27 września Kaja Godek przedstawiła w sejmie obywatelski projekt zaostrzenia obowiązującej obecnie ustawy aborcyjnej. W swoim wystąpieniu zamiennie do słowa „aborcja” używała określenia „zabijanie dzieci”. Nie spodobało się to niektórym posłom, którzy protestowali przeciw takiemu określaniu aborcji. Marszałek sejmu, Ewa Kopacz, pouczyła panią Kaję Godek, i zabroniła jej mówienia, że aborcja jest „zabijaniem dzieci”. W odpowiedzi Kaja Godek wymieniła ustawę Europejskiego Trybunału Sprawiedliwości z listopada 2011 stwierdzającej, że życie ludzkie zaczyna się od poczęcia oraz z naszego prawodawstwa ustawę o Rzeczniku Praw Dziecka zawierającą definicję dziecka – od poczęcia do osiągnięcia wieku 18 lat. Wynika z nich, że mówienie, iż aborcja jest zabijaniem dzieci, jest uzasadnione nie tylko medycyną i zdrowym rozsądkiem, ale ma także podstawy prawne.
Pani Kaja Godek w swoim przemówieniu wspomniała też o dzieciach, które zostały poddane aborcji, a jednak urodziły się żywe. W takich przypadkach są one zostawiane same sobie, aby umarły. Niektórzy z posłów z sali odpowiedzieli na to, że skoro ona o tym wie, to powinna donieść o takich przypadkach prokuraturze. Ta chęć oskarżania jest znamienna, ale w tym momencie pragnę zwrócić uwagę na logikę, która kryje się za taką postawą. Z jednej strony przeszkadza niektórym posłom nazywanie aborcji „zabijaniem dzieci”, z drugiej strony widzą w ludzkich płodach, które przeżyły aborcję – dzieci, którym należy się pełna ochrona prawa państwowego, tak że zaniedbanie udzielenia im pomocy jest przestępstwem.
Jak widać, dla tych posłów decydujące o pozycji prawnej dziecka jest to, czy znajduje się w łonie matki, czy też już je opuściło. Ten krótki przedział czasu decyduje o wszystkim.

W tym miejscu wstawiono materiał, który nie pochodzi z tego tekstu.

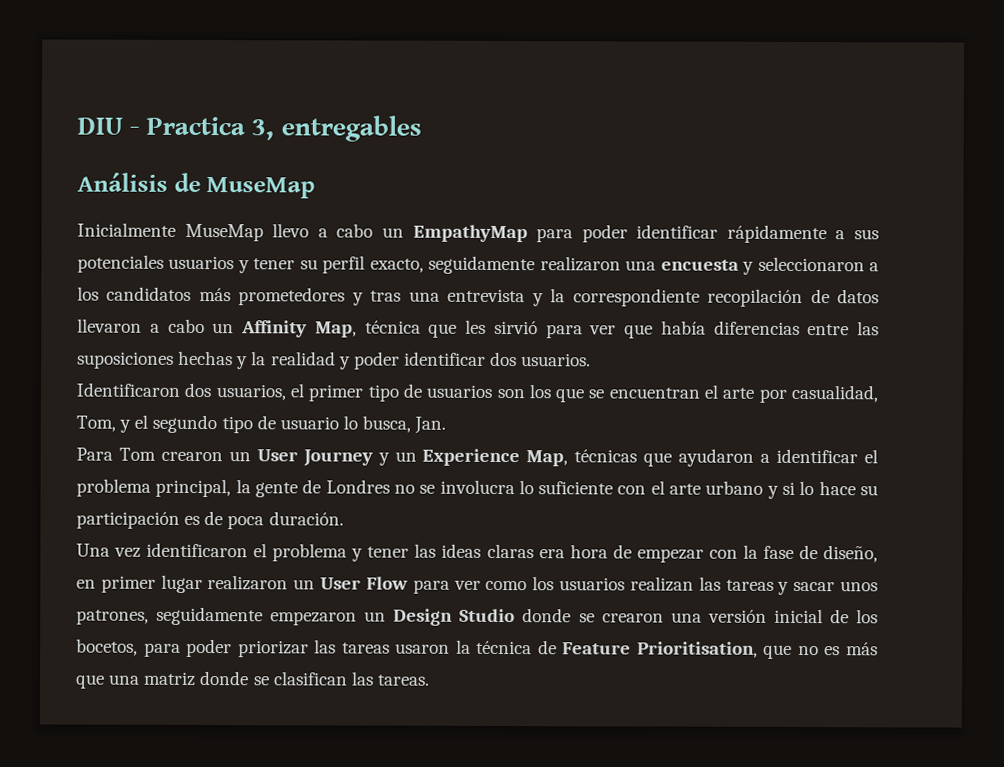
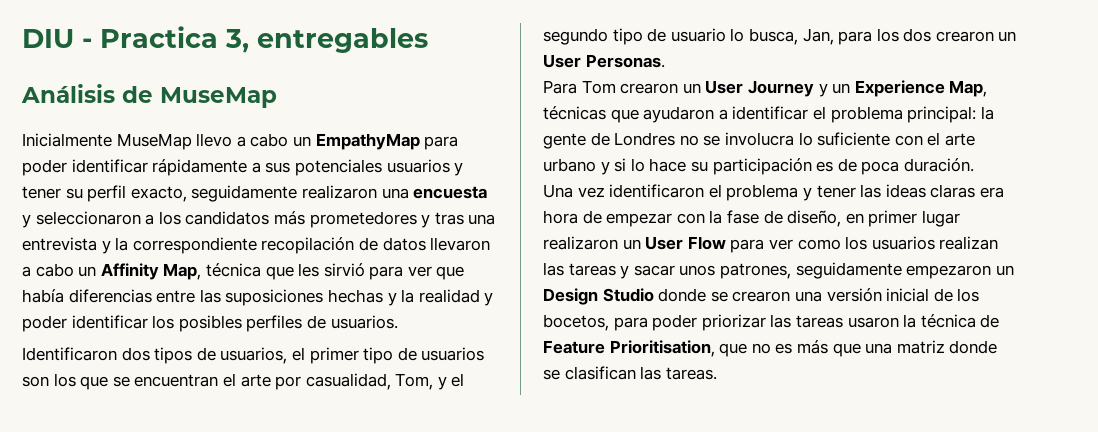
- Inicialmente MuseMap llevo a cabo un EmpathyMap para poder identificar rápidamente a sus potenciales usuarios y tener su perfil exacto, seguidamente realizaron una encuesta y seleccionaron a los candidatos más prometedores y tras una entrevista y la correspondiente recopilación de datos llevaron a cabo un Affinity Map, técnica que les sirvió para ver que había diferencias entre las suposiciones hechas y la realidad y poder identificar dos usuarios.
+ Inicialmente MuseMap llevo a cabo un EmpathyMap para poder identificar rápidamente a sus potenciales usuarios y tener su perfil exacto, seguidamente realizaron una encuesta y seleccionaron a los candidatos más prometedores y tras una entrevista y la correspondiente recopilación de datos llevaron a cabo un Affinity Map, técnica que les sirvió para ver que había diferencias entre las suposiciones hechas y la realidad y poder identificar los posibles perfiles de usuarios.
- Identificaron dos usuarios, el primer tipo de usuarios son los que se encuentran el arte por casualidad, Tom, y el segundo tipo de usuario lo busca, Jan.
+ Identificaron dos tipos de usuarios, el primer tipo de usuarios son los que se encuentran el arte por casualidad, Tom, y el segundo tipo de usuario lo busca, Jan, para los dos crearon un User Personas.
- Para Tom crearon un User Journey y un Experience Map, técnicas que ayudaron a identificar el problema principal, la gente de Londres no se involucra lo suficiente con el arte urbano y si lo hace su participación es de poca duración.
+ Para Tom crearon un User Journey y un Experience Map, técnicas que ayudaron a identificar el problema principal: la gente de Londres no se involucra lo suficiente con el arte urbano y si lo hace su participación es de poca duración.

Choremu dziecku w łono matki nie przysługuje prawo do ochrony życia, a nawet jest czymś niewłaściwym samo nazwanie go „dzieckiem”. Natomiast po opuszczeniu łona matki przysługuje mu nie tylko nazwa „dziecko”, ale także prawo do ochrony zdrowia i życia, którego zaniedbanie powinno być ścigane przez odpowiednie organa państwowe.Z tej zabójczej (w sensie dosłownym) logiki wynika, że dla dziecka chorego na zespół Downa najbardziej niebezpiecznym miejscem jest łono jego matki.